Esperá, esta palabra sí la voy a buscar.

Uhhh, ¿cómo hago para entrar en el escritorio?

¡Ah! Está la abuela Zulma en la cocina. La escucho cantar su tema de reguetón favorito. Es uno de Ozuna, que a mí también me gusta. Pero ella es reeefanática. Dice que le levanta el ánimo y la hace bailar.

ABUELA REGUETONERA

Cuando llego de la escuela, ahí está mi abuela Zulma cocinando, doblando ropa o regando las plantas del comedor con los auriculares puestos, moviendo la cabeza para adelante y para atrás cantando:

Si todavía me amas como ante’

Ya nada me parece interesante

Yo sé que en el amor soy un farsante

Yo sin ti no vuelvo a enamorarme, bebé

Lo más gracioso es que agarra el acento de Ozuna y canta: “Yoséquenelamolllllsoyunfallllsanteeee”.

Lástima que la pobre desafine tanto.

Hace tiempo que anda juntando plata para irse con las amigas a un recital de él, que va a dar en no sé qué país.

Las amigas y ella se compraron remeras con la palabra “Criminal”, que es otro de los temas preferidos de mi abu.

Mi amiga Julia dice que es demasiado raro que a un abuelo le guste el reguetón. Pero a mi abuela no solo le gusta, sino que ¡la enloquece!

Y a veces se cree que es cantante y copia los pasos frente al espejo que tenemos en el dormitorio que compartimos.

La abu Zulma es la madre de mi madre. Se vino a vivir con nosotros desde que se divorció de mi abuelo Carlos, cuando yo era bien chiquita.

A mi abuelo no lo veo tan seguido, pero dos por tres viene a casa y me trae regalos que no me gustan para nada: disfraces de princesas, coronitas, zapatos de plástico rosa con taco y pompones...

Mi abuela Zulma se enoja, le explica que yo no soy de usar esas cosas, pero a él no le entra en la cabeza, y me sigue trayendo regalos así.

Mis padres dicen que lo que cuenta es la intención.

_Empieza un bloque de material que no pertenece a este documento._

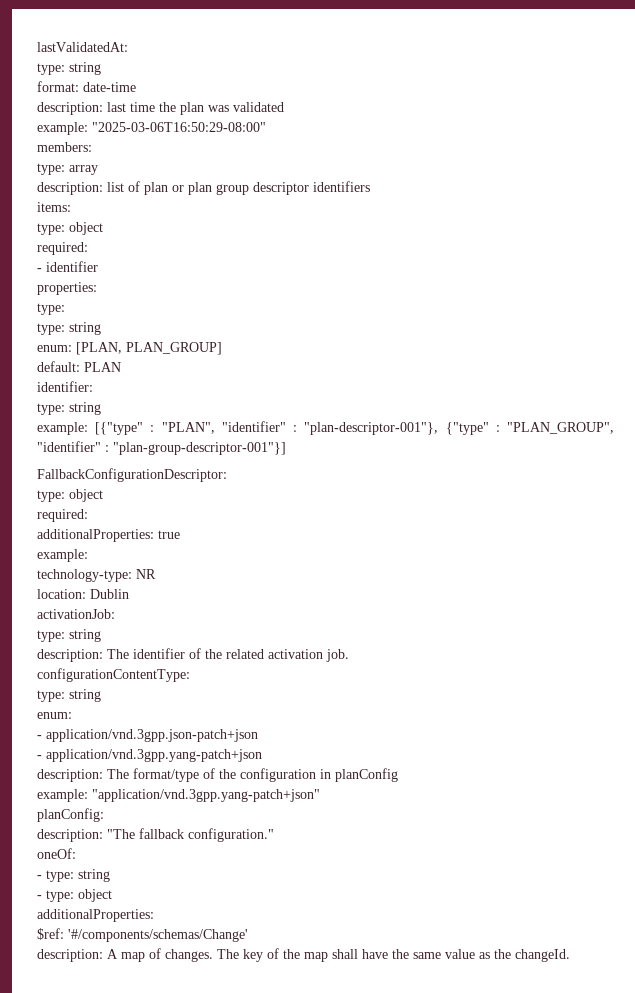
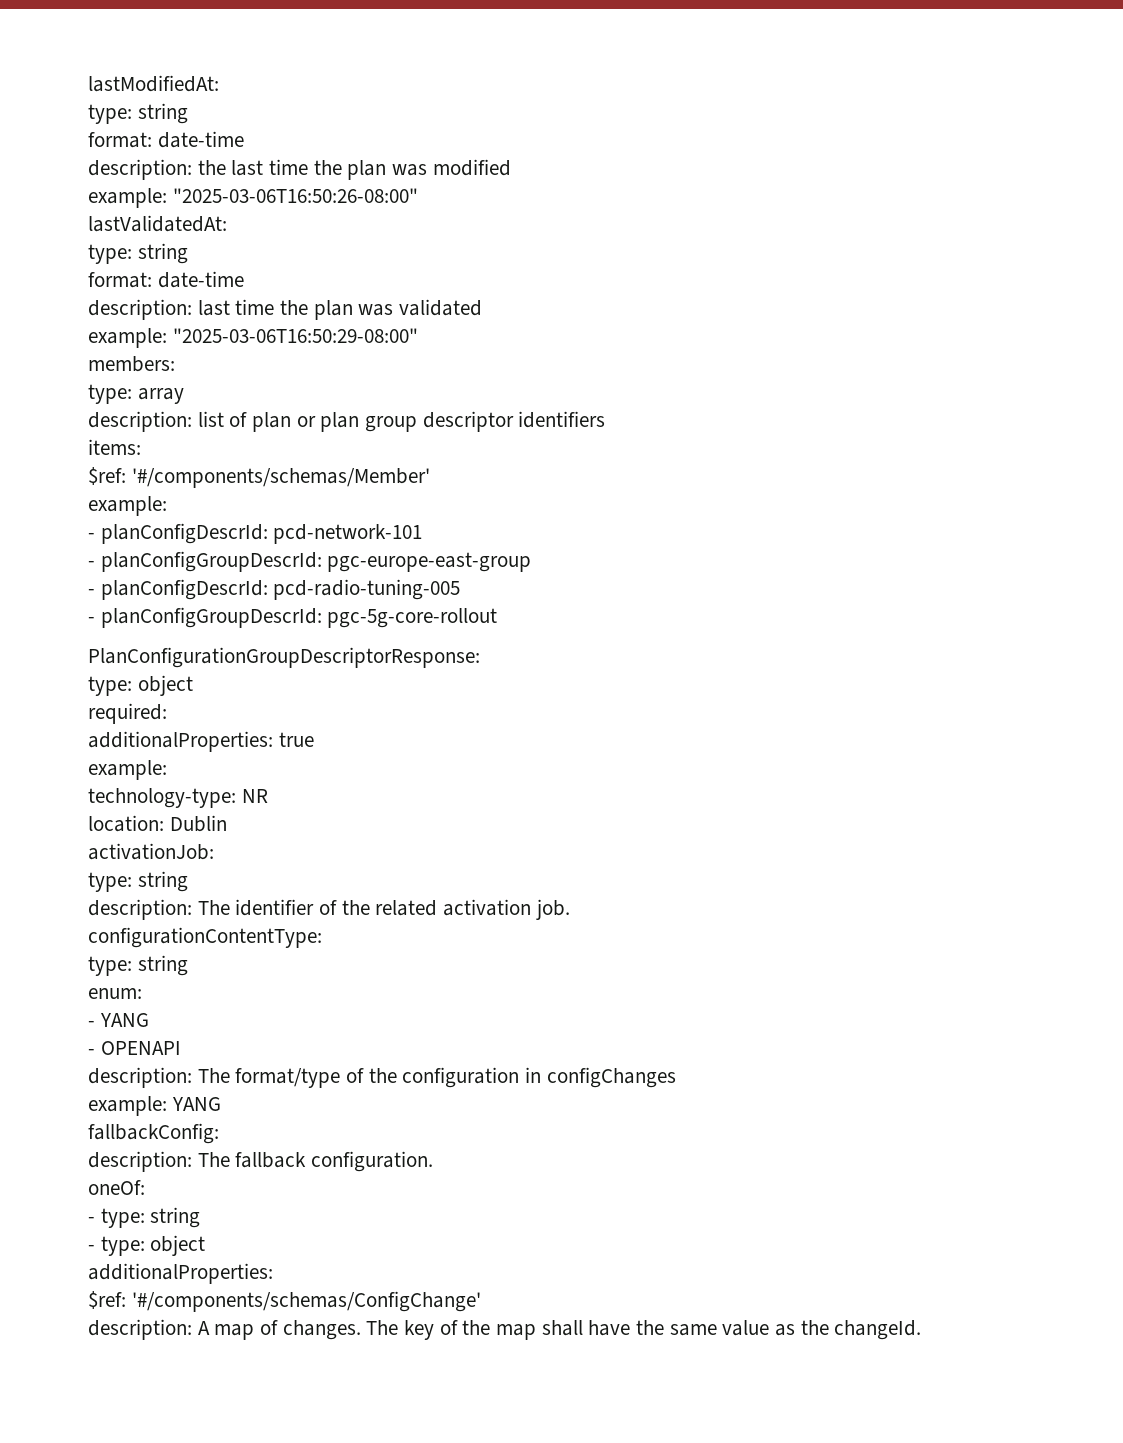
+ lastModifiedAt:
+ type: string
+ format: date-time
+ description: the last time the plan was modified
+ example: "2025-03-06T16:50:26-08:00"
  items:
- type: object
- required:
- - identifier
- properties:
- type:
- type: string
- enum: [PLAN, PLAN_GROUP]
- default: PLAN
- identifier:
- type: string
- example: [{"type" : "PLAN", "identifier" : "plan-descriptor-001"}, {"type" : "PLAN_GROUP", "identifier" : "plan-group-descriptor-001"}]
- FallbackConfigurationDescriptor:
+ $ref: '#/components/schemas/Member'
+ example:
+ - planConfigDescrId: pcd-network-101
+ - planConfigGroupDescrId: pgc-europe-east-group
+ - planConfigDescrId: pcd-radio-tuning-005
+ - planConfigGroupDescrId: pgc-5g-core-rollout
+ PlanConfigurationGroupDescriptorResponse:
- - application/vnd.3gpp.json-patch+json
- - application/vnd.3gpp.yang-patch+json
+ - YANG
+ - OPENAPI
- description: The format/type of the configuration in planConfig
- example: "application/vnd.3gpp.yang-patch+json"
- planConfig:
- description: "The fallback configuration."
+ description: The format/type of the configuration in configChanges
+ example: YANG
+ fallbackConfig:
+ description: The fallback configuration.
- $ref: '#/components/schemas/Change'
+ $ref: '#/components/schemas/ConfigChange'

Que el abu Carlos es de otra época y que por eso cree que a todas las niñas les gustan las princesas.

La abuela Zulma termina admitiendo que es verdad, que el abu Carlos es de buen corazón y que, por eso, a pesar de estar divorciados, siguen siendo muy amigos.

Una vez le pregunté por qué se había separado, porque cuando el abu viene a verme, ellos se sientan juntos, charlan de lo más contentos y se ríen un montón.

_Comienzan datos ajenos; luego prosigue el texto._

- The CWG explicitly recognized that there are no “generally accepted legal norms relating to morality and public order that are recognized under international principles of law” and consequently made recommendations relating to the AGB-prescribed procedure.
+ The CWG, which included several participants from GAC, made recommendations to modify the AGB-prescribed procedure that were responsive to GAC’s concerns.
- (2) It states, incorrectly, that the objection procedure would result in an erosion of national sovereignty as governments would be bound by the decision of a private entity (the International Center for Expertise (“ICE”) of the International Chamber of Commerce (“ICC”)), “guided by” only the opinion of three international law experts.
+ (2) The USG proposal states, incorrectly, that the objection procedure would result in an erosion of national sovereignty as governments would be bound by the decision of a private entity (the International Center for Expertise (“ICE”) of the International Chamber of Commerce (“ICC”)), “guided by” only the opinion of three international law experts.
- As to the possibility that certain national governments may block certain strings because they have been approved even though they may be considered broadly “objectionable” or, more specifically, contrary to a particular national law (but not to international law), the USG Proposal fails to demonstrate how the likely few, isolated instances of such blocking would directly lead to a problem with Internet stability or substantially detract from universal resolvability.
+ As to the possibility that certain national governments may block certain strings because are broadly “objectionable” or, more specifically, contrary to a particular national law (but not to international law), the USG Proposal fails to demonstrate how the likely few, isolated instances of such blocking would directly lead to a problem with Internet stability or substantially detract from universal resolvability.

La abu me explicó que hubo dos motivos: uno, que el abuelo se pasaba demasiadas horas mirando fútbol, y otro, que ronca demasiado seguido y demasiado fuerte.

Probó varios métodos que le dijeron que funcionaban para que una persona dejase de roncar: desde hacer dormir al abuelo Carlos con un palillo apretándole la nariz hasta colocar una

cebolla cortada al medio y espolvoreada con sal en la cabecera de la cama.

Ese último mecanismo no solo no evitó que el abu Carlos siguiese roncando, sino que provocó que la abuela Zulma se pasase llorando durante todita la noche, se levantase con terrible malhumor y con los ojos como en compota.

La peor noche fue una en la que el abuelo Carlos roncaba tanto y tan alto que de repente se ahogó con uno de sus propios ronquidos y mi abuela se despertó de golpe, creyendo que había explotado la garrafa de la cocina.

Jura y perjura que la cama saltó por los aires.

Creo que mi abuela exagera. La cama no puede saltar, y menos con el abuelo Carlos encima, que es grandote y gordo.

Fue el día en que decidió divorciarse.

Bah, eso me dijo ella, que se piensa que me creo cualquier cosa porque soy chica. Es obvio que se separaron por algún otro motivo, ¡no porque mi abuelo ronque fuerte!